Every line from the one with "height: 16px;" through the end of the records below should be restated word for word, and nothing outside that span.

**Entries supplied**

>>>

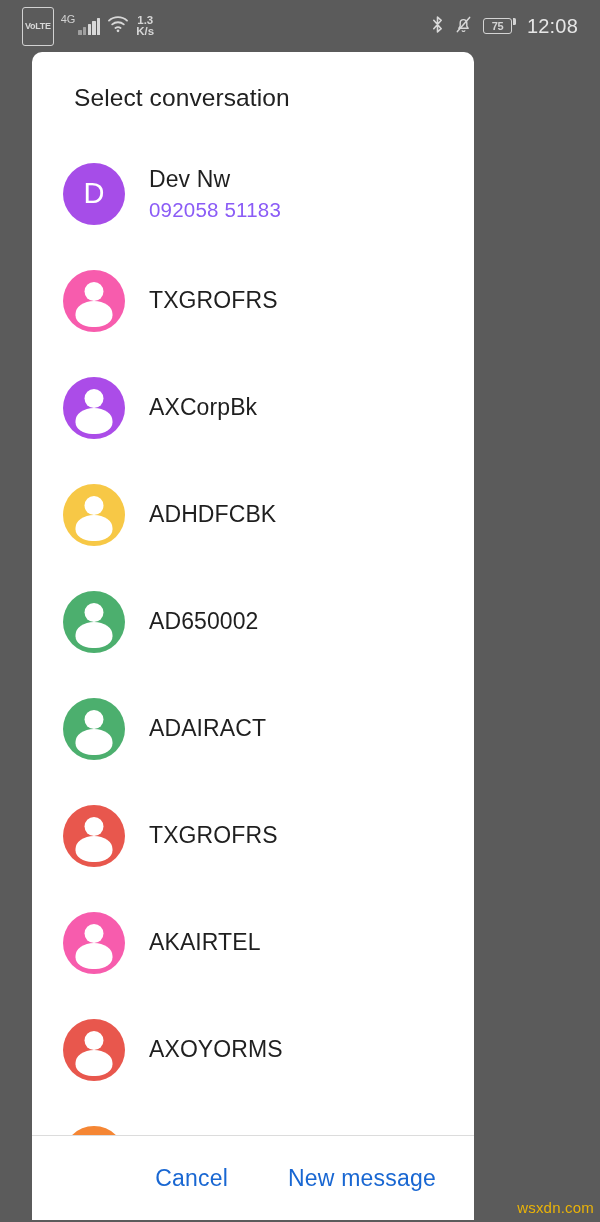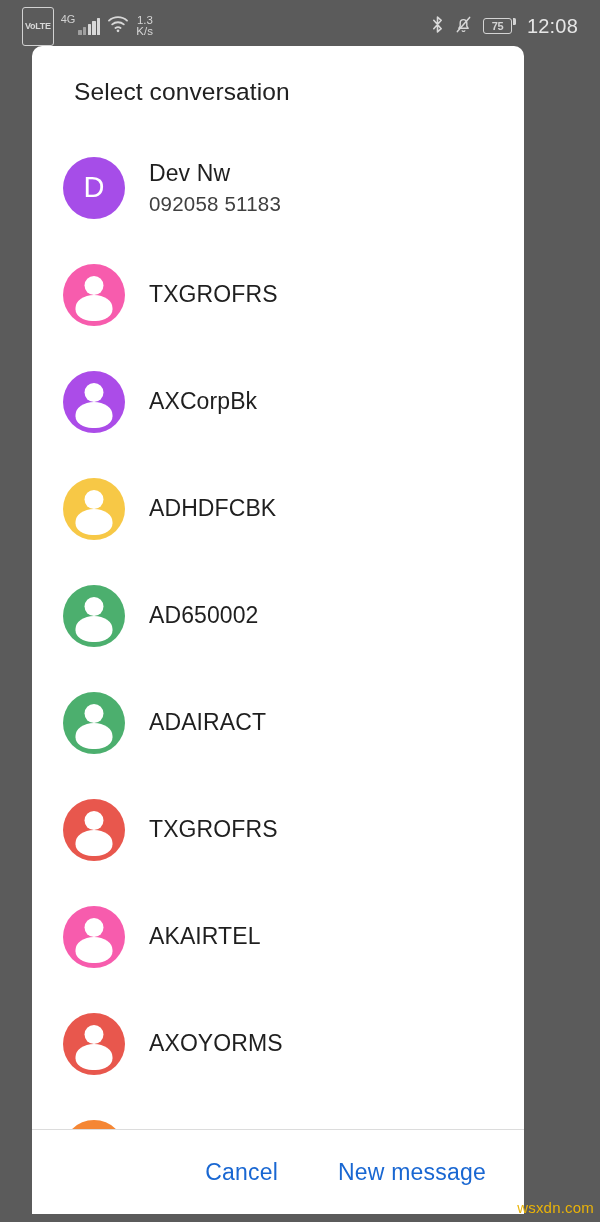--- a/index.html
+++ b/index.html
@@ -65,22 +65,23 @@
   }
   .signal i:nth-child(1) { height: 5px;  opacity: .55; }
   .signal i:nth-child(2) { height: 8px;  opacity: .55; }
   .signal i:nth-child(3) { height: 11px; }
   .signal i:nth-child(4) { height: 14px; }
   .signal i:nth-child(5) { height: 17px; }
 
   .speed {
     font-size: 11.5px;
     line-height: 11px;
-    text-align: right;
+    text-align: center;
     color: #d6d6d6;
+    font-weight: bold;
   }
 
   .battery {
     display: flex;
     align-items: flex-start;
   }
   .battery .shell {
     width: 29px;
     height: 16px;
     border: 1.8px solid #d4d4d4;
@@ -103,22 +104,22 @@
   .clock {
     font-size: 20px;
     color: #e6e6e6;
     letter-spacing: 0.2px;
   }
 
   
   .dialog {
     position: absolute;
     left: 32px;
-    top: 46px;
-    width: 492px;
+    top: 52px;
+    width: 442px;
     height: 1168px;
     background: #ffffff;
     border-radius: 10px 10px 0 0;
     display: flex;
     flex-direction: column;
     overflow: hidden;
   }
 
   .dialog-title {
     font-size: 24.5px;
@@ -182,21 +183,21 @@
     justify-content: center;
   }
   .conv-name {
     font-size: 23px;
     color: #1f1f1f;
     letter-spacing: 0.1px;
     line-height: 1.35;
   }
   .conv-sub {
     font-size: 20.5px;
-    color: #404040;
+    color: #8b5cf6;
     letter-spacing: 0.2px;
     line-height: 1.3;
     margin-top: 2px;
   }
 
   
   .dialog-footer {
     flex: 0 0 85px;
     border-top: 1px solid #dcdcdc;
     display: flex;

<<<

**Worked solution**
     height: 16px;
     border: 1.8px solid #d4d4d4;
@@ -103,22 +104,22 @@
   .clock {
     font-size: 20px;
     color: #e6e6e6;
     letter-spacing: 0.2px;
   }
 
   
   .dialog {
     position: absolute;
     left: 32px;
-    top: 46px;
-    width: 492px;
+    top: 52px;
+    width: 442px;
     height: 1168px;
     background: #ffffff;
     border-radius: 10px 10px 0 0;
     display: flex;
     flex-direction: column;
     overflow: hidden;
   }
 
   .dialog-title {
     font-size: 24.5px;
@@ -182,21 +183,21 @@
     justify-content: center;
   }
   .conv-name {
     font-size: 23px;
     color: #1f1f1f;
     letter-spacing: 0.1px;
     line-height: 1.35;
   }
   .conv-sub {
     font-size: 20.5px;
-    color: #404040;
+    color: #8b5cf6;
     letter-spacing: 0.2px;
     line-height: 1.3;
     margin-top: 2px;
   }
 
   
   .dialog-footer {
     flex: 0 0 85px;
     border-top: 1px solid #dcdcdc;
     display: flex;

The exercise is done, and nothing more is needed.